ACTIVITY >> Skip the pictures and return every entry exactly as written.

[Difference listings]
——

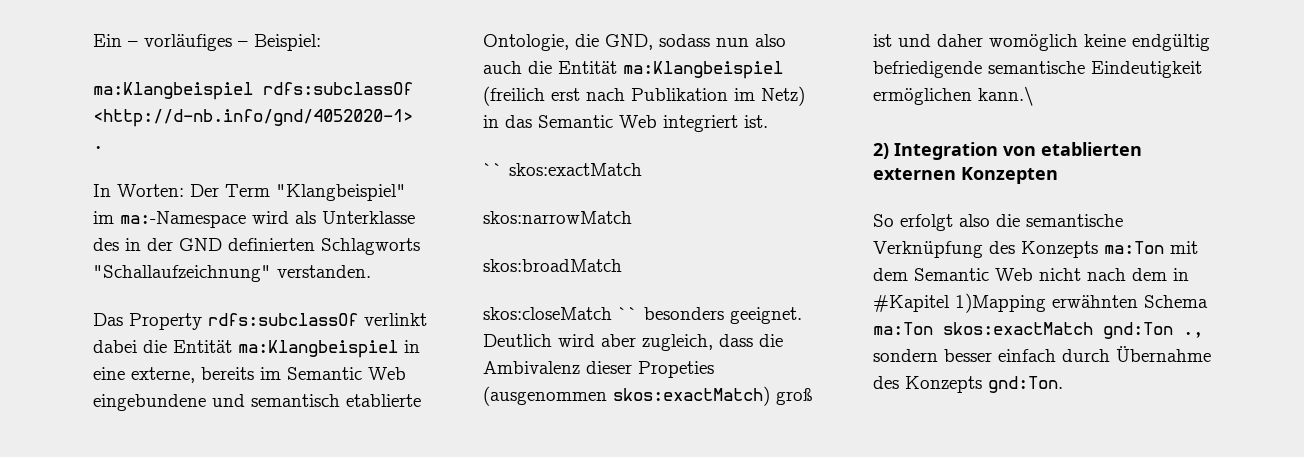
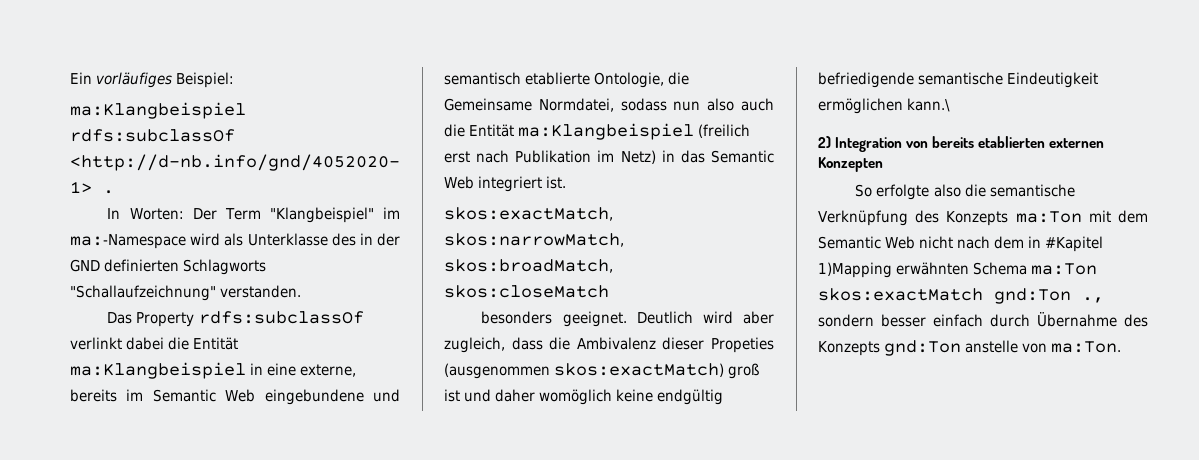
- Ein – vorläufiges – Beispiel:
+ Ein vorläufiges Beispiel:
- Das Property rdfs:subclassOf verlinkt dabei die Entität ma:Klangbeispiel in eine externe, bereits im Semantic Web eingebundene und semantisch etablierte Ontologie, die GND, sodass nun also auch die Entität ma:Klangbeispiel (freilich erst nach Publikation im Netz) in das Semantic Web integriert ist.
+ Das Property rdfs:subclassOf verlinkt dabei die Entität ma:Klangbeispiel in eine externe, bereits im Semantic Web eingebundene und semantisch etablierte Ontologie, die Gemeinsame Normdatei, sodass nun also auch die Entität ma:Klangbeispiel (freilich erst nach Publikation im Netz) in das Semantic Web integriert ist.
- `` skos:exactMatch
- skos:narrowMatch
- skos:broadMatch
- skos:closeMatch `` besonders geeignet.
+ skos:exactMatch, skos:narrowMatch, skos:broadMatch, skos:closeMatch
+ besonders geeignet.
- 2) Integration von etablierten externen Konzepten
+ 2) Integration von bereits etablierten externen Konzepten
- So erfolgt also die semantische Verknüpfung des Konzepts ma:Ton mit dem Semantic Web nicht nach dem in #Kapitel 1)Mapping erwähnten Schema ma:Ton skos:exactMatch gnd:Ton ., sondern besser einfach durch Übernahme des Konzepts gnd:Ton.
+ So erfolgte also die semantische Verknüpfung des Konzepts ma:Ton mit dem Semantic Web nicht nach dem in #Kapitel 1)Mapping erwähnten Schema ma:Ton skos:exactMatch gnd:Ton ., sondern besser einfach durch Übernahme des Konzepts gnd:Ton anstelle von ma:Ton.

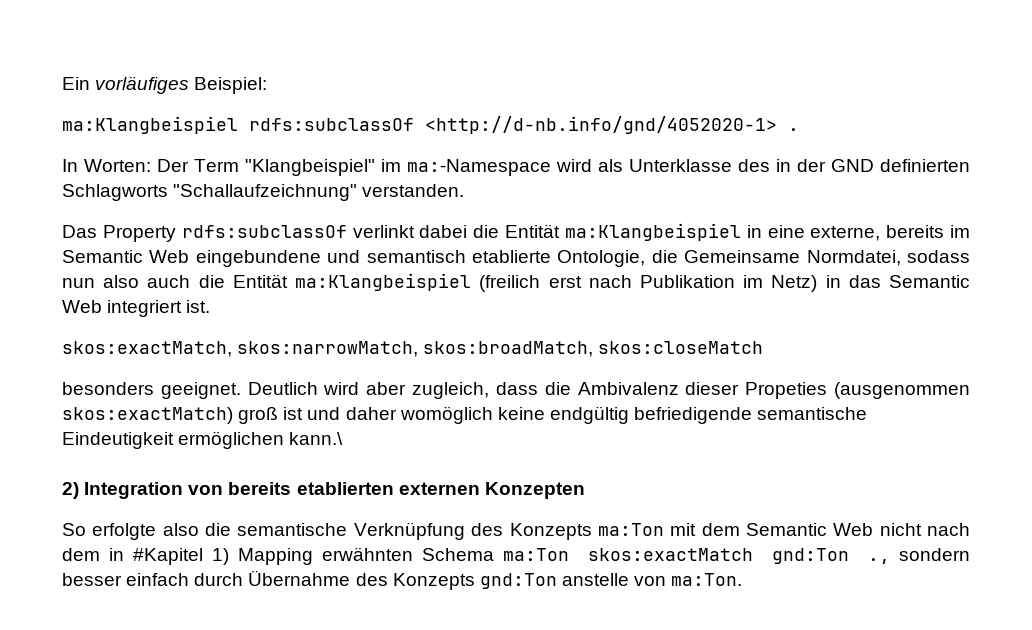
- So erfolgte also die semantische Verknüpfung des Konzepts ma:Ton mit dem Semantic Web nicht nach dem in #Kapitel 1)Mapping erwähnten Schema ma:Ton skos:exactMatch gnd:Ton ., sondern besser einfach durch Übernahme des Konzepts gnd:Ton anstelle von ma:Ton.
+ So erfolgte also die semantische Verknüpfung des Konzepts ma:Ton mit dem Semantic Web nicht nach dem in #Kapitel 1) Mapping erwähnten Schema ma:Ton skos:exactMatch gnd:Ton ., sondern besser einfach durch Übernahme des Konzepts gnd:Ton anstelle von ma:Ton.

——

EXERCISE RESULT >>
- Ein – vorläufiges – Beispiel:
+ Ein vorläufiges Beispiel:
- Das Property rdfs:subclassOf verlinkt dabei die Entität ma:Klangbeispiel in eine externe, bereits im Semantic Web eingebundene und semantisch etablierte Ontologie, die GND, sodass nun also auch die Entität ma:Klangbeispiel (freilich erst nach Publikation im Netz) in das Semantic Web integriert ist.
+ Das Property rdfs:subclassOf verlinkt dabei die Entität ma:Klangbeispiel in eine externe, bereits im Semantic Web eingebundene und semantisch etablierte Ontologie, die Gemeinsame Normdatei, sodass nun also auch die Entität ma:Klangbeispiel (freilich erst nach Publikation im Netz) in das Semantic Web integriert ist.
- `` skos:exactMatch
- skos:narrowMatch
- skos:broadMatch
- skos:closeMatch `` besonders geeignet.
+ skos:exactMatch, skos:narrowMatch, skos:broadMatch, skos:closeMatch
+ besonders geeignet.
- 2) Integration von etablierten externen Konzepten
+ 2) Integration von bereits etablierten externen Konzepten
- So erfolgt also die semantische Verknüpfung des Konzepts ma:Ton mit dem Semantic Web nicht nach dem in #Kapitel 1)Mapping erwähnten Schema ma:Ton skos:exactMatch gnd:Ton ., sondern besser einfach durch Übernahme des Konzepts gnd:Ton.
+ So erfolgte also die semantische Verknüpfung des Konzepts ma:Ton mit dem Semantic Web nicht nach dem in #Kapitel 1)Mapping erwähnten Schema ma:Ton skos:exactMatch gnd:Ton ., sondern besser einfach durch Übernahme des Konzepts gnd:Ton anstelle von ma:Ton.

- So erfolgte also die semantische Verknüpfung des Konzepts ma:Ton mit dem Semantic Web nicht nach dem in #Kapitel 1)Mapping erwähnten Schema ma:Ton skos:exactMatch gnd:Ton ., sondern besser einfach durch Übernahme des Konzepts gnd:Ton anstelle von ma:Ton.
+ So erfolgte also die semantische Verknüpfung des Konzepts ma:Ton mit dem Semantic Web nicht nach dem in #Kapitel 1) Mapping erwähnten Schema ma:Ton skos:exactMatch gnd:Ton ., sondern besser einfach durch Übernahme des Konzepts gnd:Ton anstelle von ma:Ton.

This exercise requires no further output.